HR Management & Compliance

Preventing Whistleblowers in the Workplace: OSHA Expands the Rights of Whistleblowers

by Kara M. Maciel, Esq. and Dan Deacon, Esq., Conn Maciel Carey 

In part one of this article, we focused on how the Equal Employment Opportunity Commission (EEOC) has become more aggressive in its whistleblower enforcement efforts. Together, the EEOC and the Occupational Safety and Health Administration (OSHA) have recently taken steps to make it easier for employees to demonstrate that an employer acted with retaliatory intent.  This article will focus on OSHA’s involvement in whistleblower protections.


OSHA Revamps Whistleblower Protection Program

OSHA has also been busy revamping its rules that protect whistleblowers under the various laws the agency is charged with enforcing to ensure consistency and to give employees time to file complaints.  Although OSHA enforces whistleblower standards under 22 different statutes, including the Clean Air Act (CAA), the Sarbanes-Oxley Act (SOX), and the Affordable Care Act (ACA), most retaliation claims are brought under Section 11(c) of the OSH Act.

Are you at risk of an OSHA whistleblower investigation? Attend “OSHA’s New Whistleblowing Requirements: How to Steer Clear of Legal Missteps Amid Increased Employee Protections” on Wednesday, November 30, 2016, and make sure you’re aware of new rules impacting the management of employee complaints! See below for more information.

Section 11(c) prohibits employers from discharging or discriminating against employees for filing a complaint or institute or cause to be instituted any proceeding under or related to the OSHA Act or participating in any such proceeding.

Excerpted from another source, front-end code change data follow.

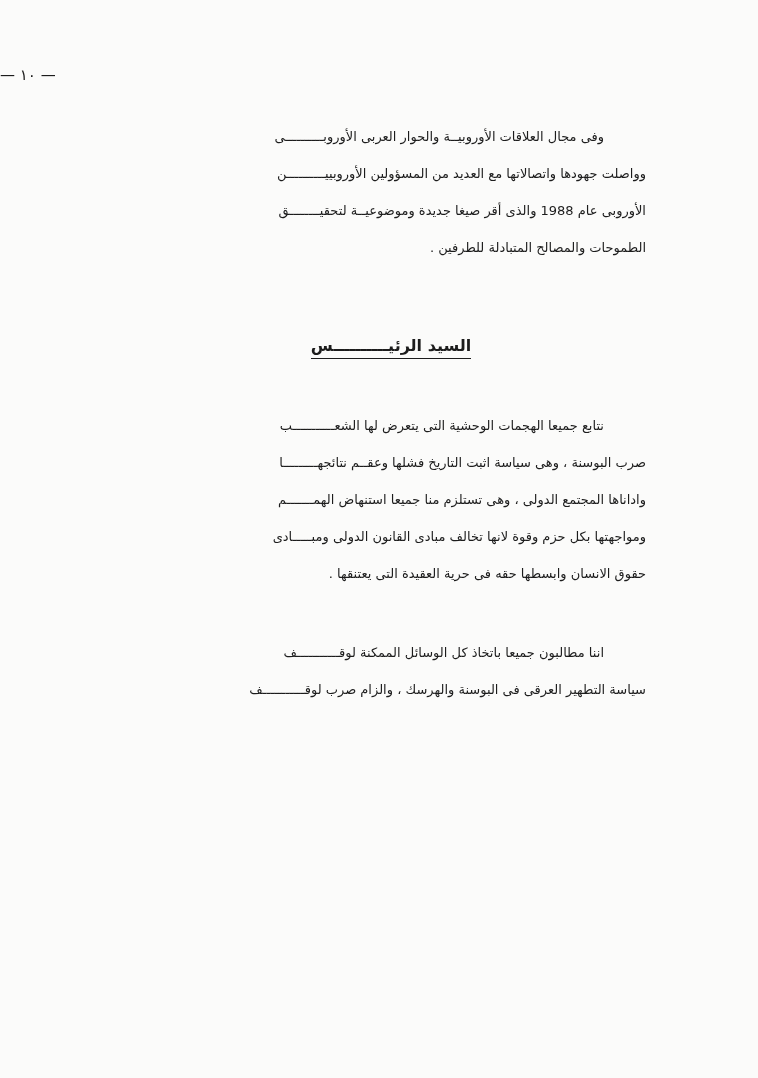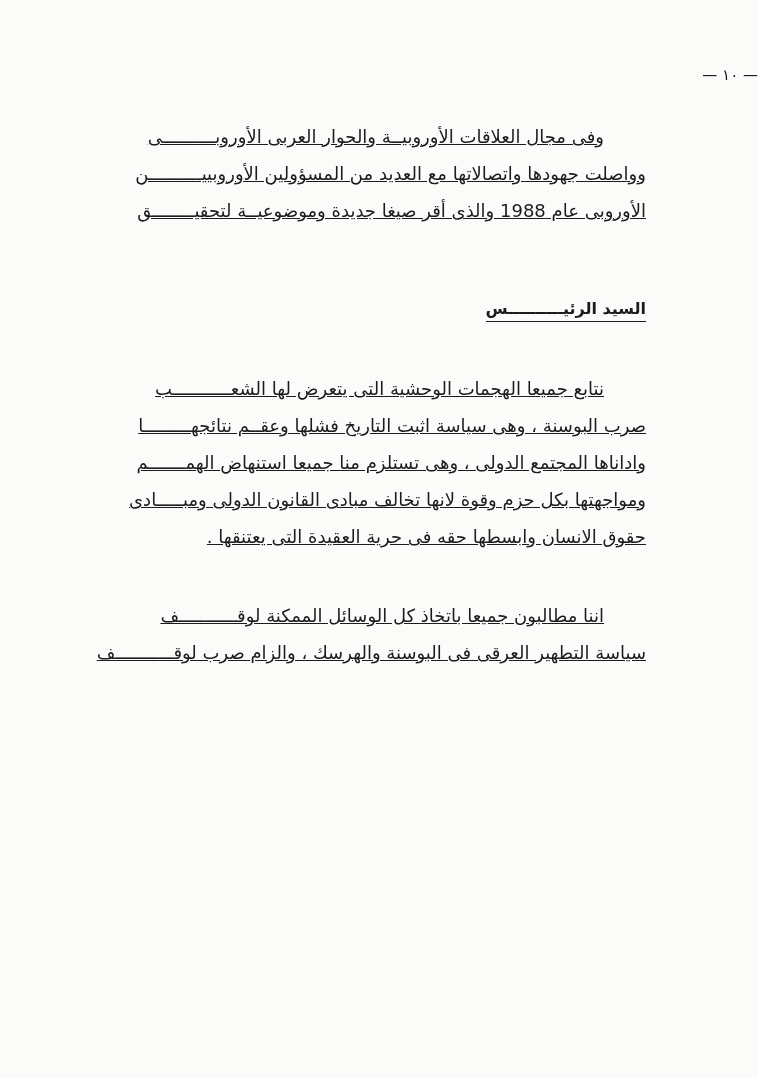--- a/index.html
+++ b/index.html
@@ -24,7 +24,7 @@
     top: 66px;
     left: 0;
     right: 0;
-    text-align: right;
+    text-align: left;
     font-size: 15px;
     letter-spacing: 2px;
     direction: ltr;

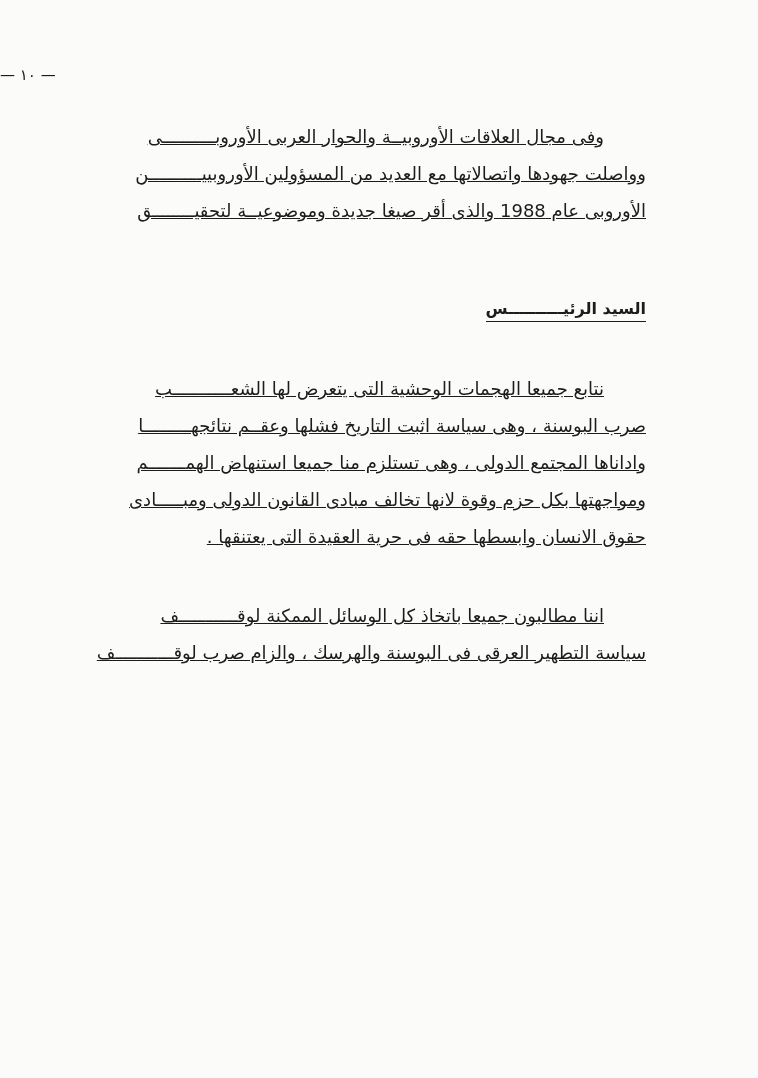--- a/index.html
+++ b/index.html
@@ -40,11 +40,10 @@
     margin: 0 0 0 0;
   }
   .para .line {
-    font-size: 18px;
+    font-size: 13px;
     line-height: 37px;
     white-space: nowrap;
     text-align: right;
-    text-decoration: underline;
   }
   .para .line.first {
     text-indent: 42px; 

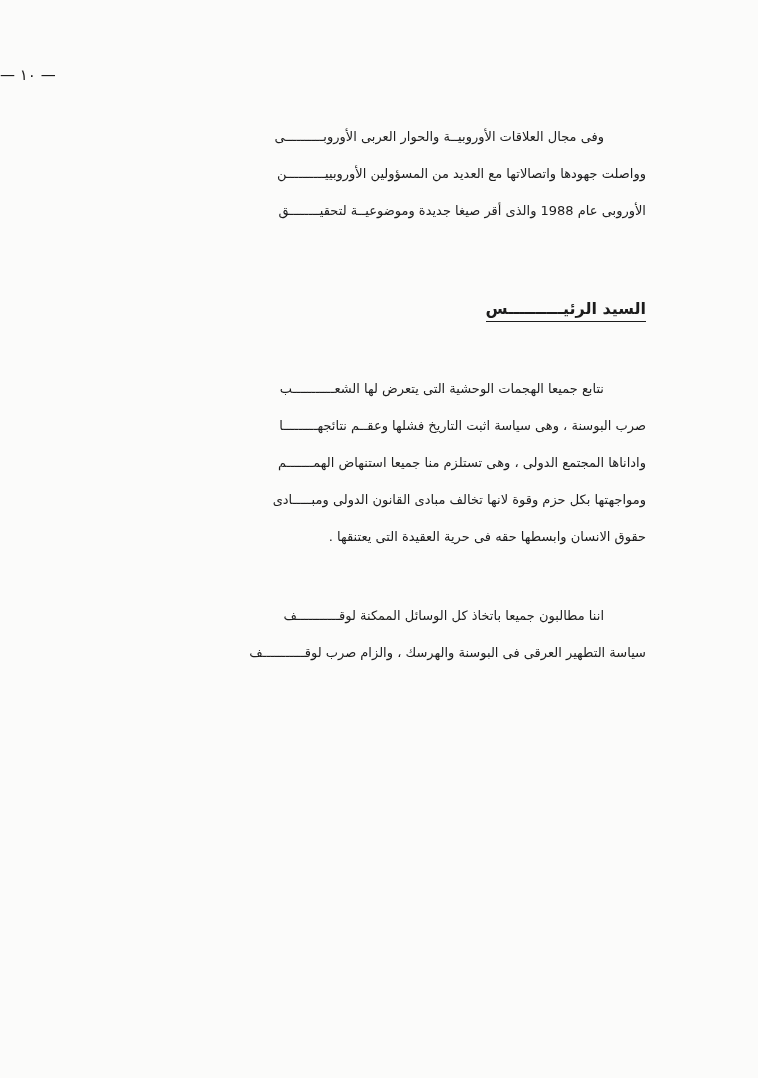--- a/index.html
+++ b/index.html
@@ -75,6 +75,7 @@
       <div class="line first">وفى مجال العلاقات الأوروبيــة والحوار العربى الأوروبــــــــــى</div>
       <div class="line">وواصلت جهودها واتصالاتها مع العديد من المسؤولين الأوروبييــــــــــن</div>
       <div class="line">الأوروبى عام 1988 والذى أقر صيغا جديدة وموضوعيــة لتحقيــــــــق</div>
+      <div class="line">الطموحات والمصالح المتبادلة للطرفين .</div>
     </div>
 
     <div class="section-heading">

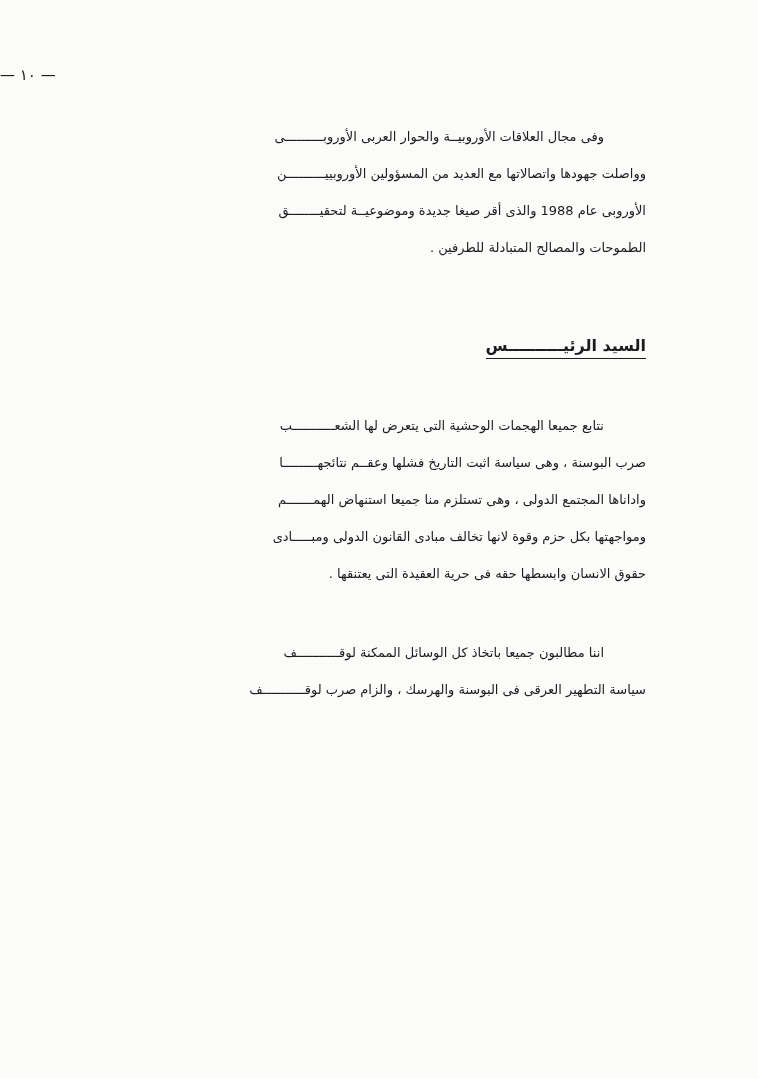--- a/index.html
+++ b/index.html
@@ -53,7 +53,7 @@
     margin-top: 70px;
     font-size: 16px;
     font-weight: bold;
-    text-align: right;
+    text-align: center;
   }
   .section-heading span {
     border-bottom: 1.5px solid #1c1c1c;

It is not surprising that OSHA is increasing its focus on its whistleblower protection program.  While Section 11(c) actions are the most common retaliation claims, historically, they have not been the most effective.  Section 11(c) claims have nearly doubled over the past decade but less than 1% of these claims receive a merits decision from OSHA.  The overwhelming majority are either dropped, dismissed, or settled.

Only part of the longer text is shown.